I know he would have told his mom as he tells her everything and I thought that she would have called to make sure everthing is okay but nothing been as though they have been best buddies for about 6 years.

OP posts:
AgentZigzag · 20/07/2012 22:16

Could the lad have played it down to his mum so she doesn't know the full extent of what he was doing?

But then wouldn't the school have said something if he was called into the office?

What does your DS think about it now? It doesn't excuse his mates behaviour, but it's good he feels bad about it, much worse when they're just not bothered and can't see what all the fuss is about, IMO.

Trioofprinces · 20/07/2012 22:17

How old are they? If she thinks it's been dealt with then I wouldn't necessarily expect her to call, she is probably embarrassed and it sounds like her son has realised what he has done wrong.

SoleSource · 20/07/2012 22:21

Must feel hurtful. I think you could mention it to the otherv Mother and see what kind of tale she was told. Then you'll know the actual facts of the situation and might be of help for possible further incidents. Maybe the other Mother has been meaning to call you and has been tied up. I hope it all works out how you want it to. Keep posting, we're here.

JeezyPeeps · 20/07/2012 22:23

You dont know that he told her. I think YABU because you are making assumptions.

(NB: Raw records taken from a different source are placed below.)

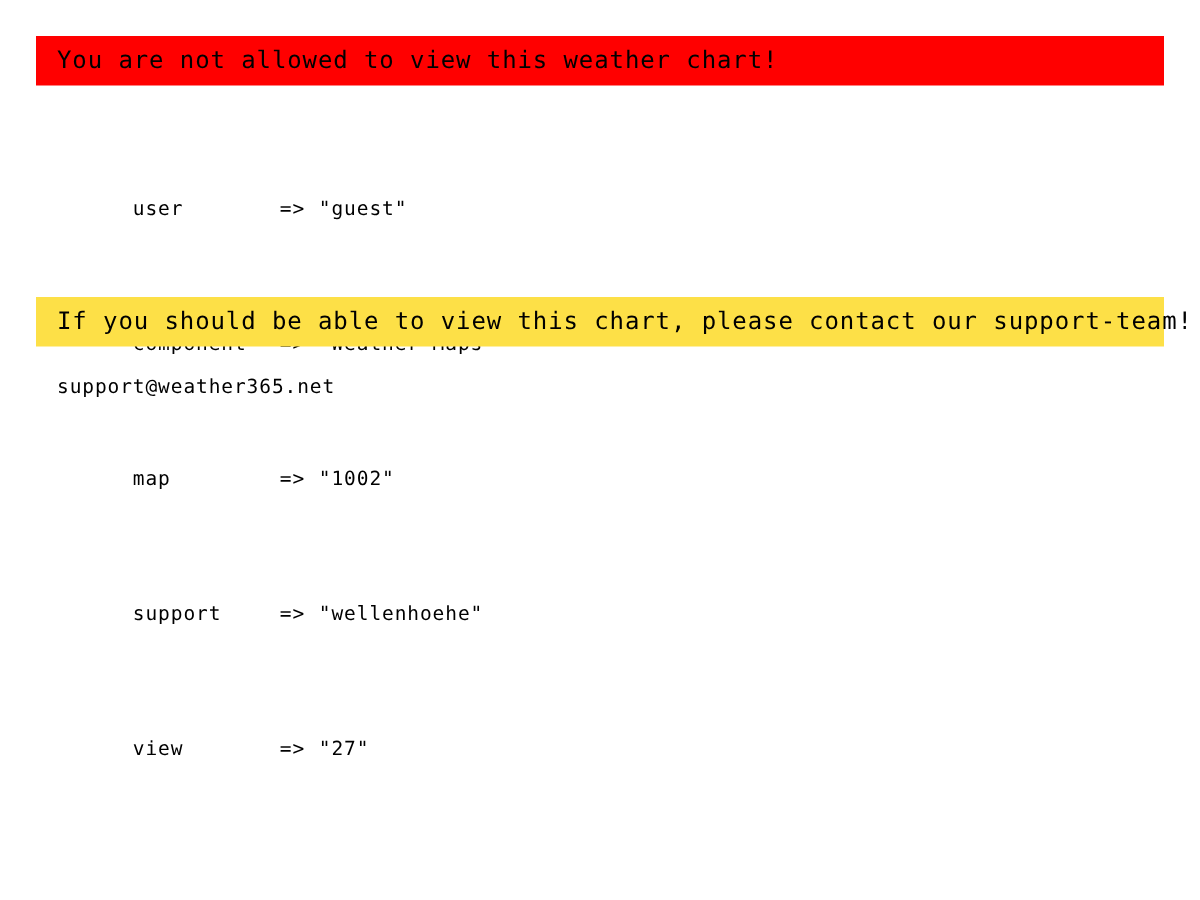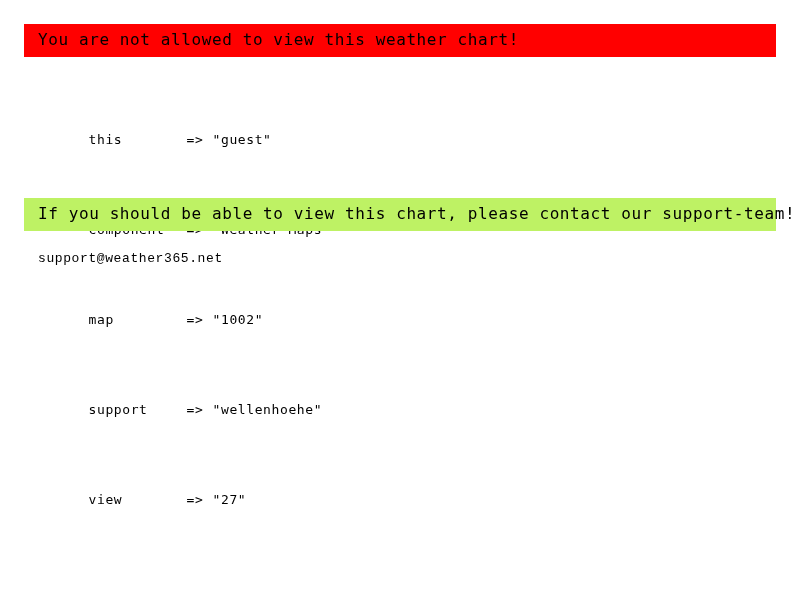"this" span.p-key { text: this -> user }
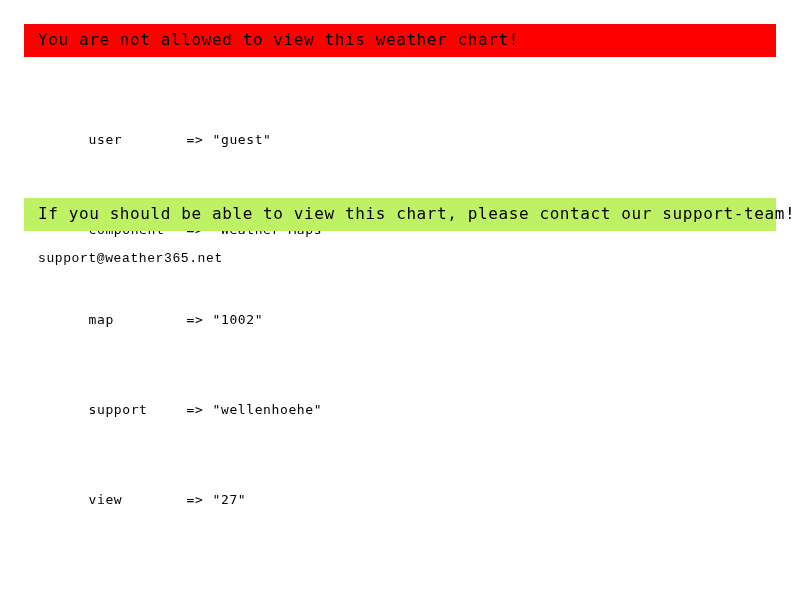"If you should be able" .banner-info { background: #bef264 -> #fde047 }
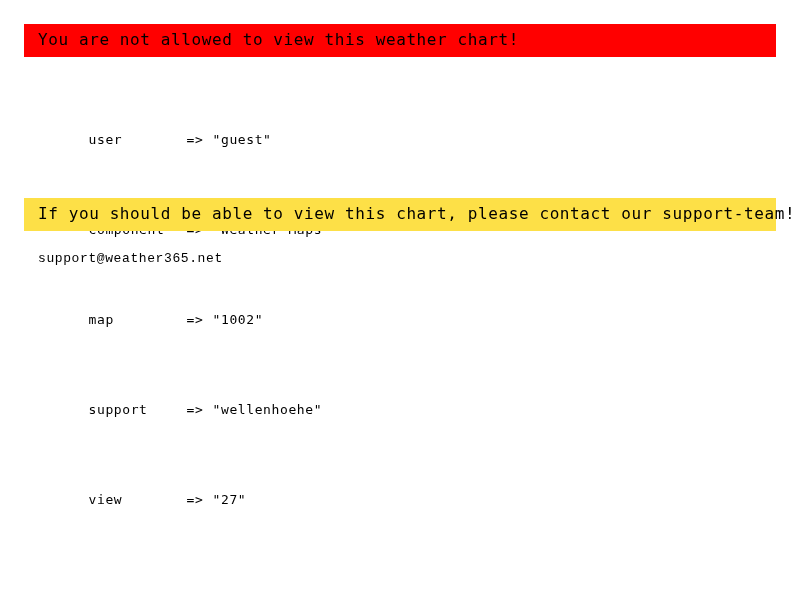"support@weather365.net" .footer-left, .footer-right { font-family: Liberation Mono, monospace -> none }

And if she does know, maybe she doesn't want to phone in case you slam the phone down, or maybe she doesn't know how to broach the subject or maybe she doesn't realise the extent of the problem.

JeezyPeeps · 20/07/2012 22:24

That sounded harsh, sorry. I know it must feel awful to be where you are, but I'm sure she feels pretty crap about it too, of she knows.

msrantsalot · 20/07/2012 22:27

Maybe she is just waiting till she gets to speak to you in person. Or maybe she wants to think it over and work out what to say.

trixymalixy · 20/07/2012 22:31

You're assuming the Mum knows. You can't know for sure that she does.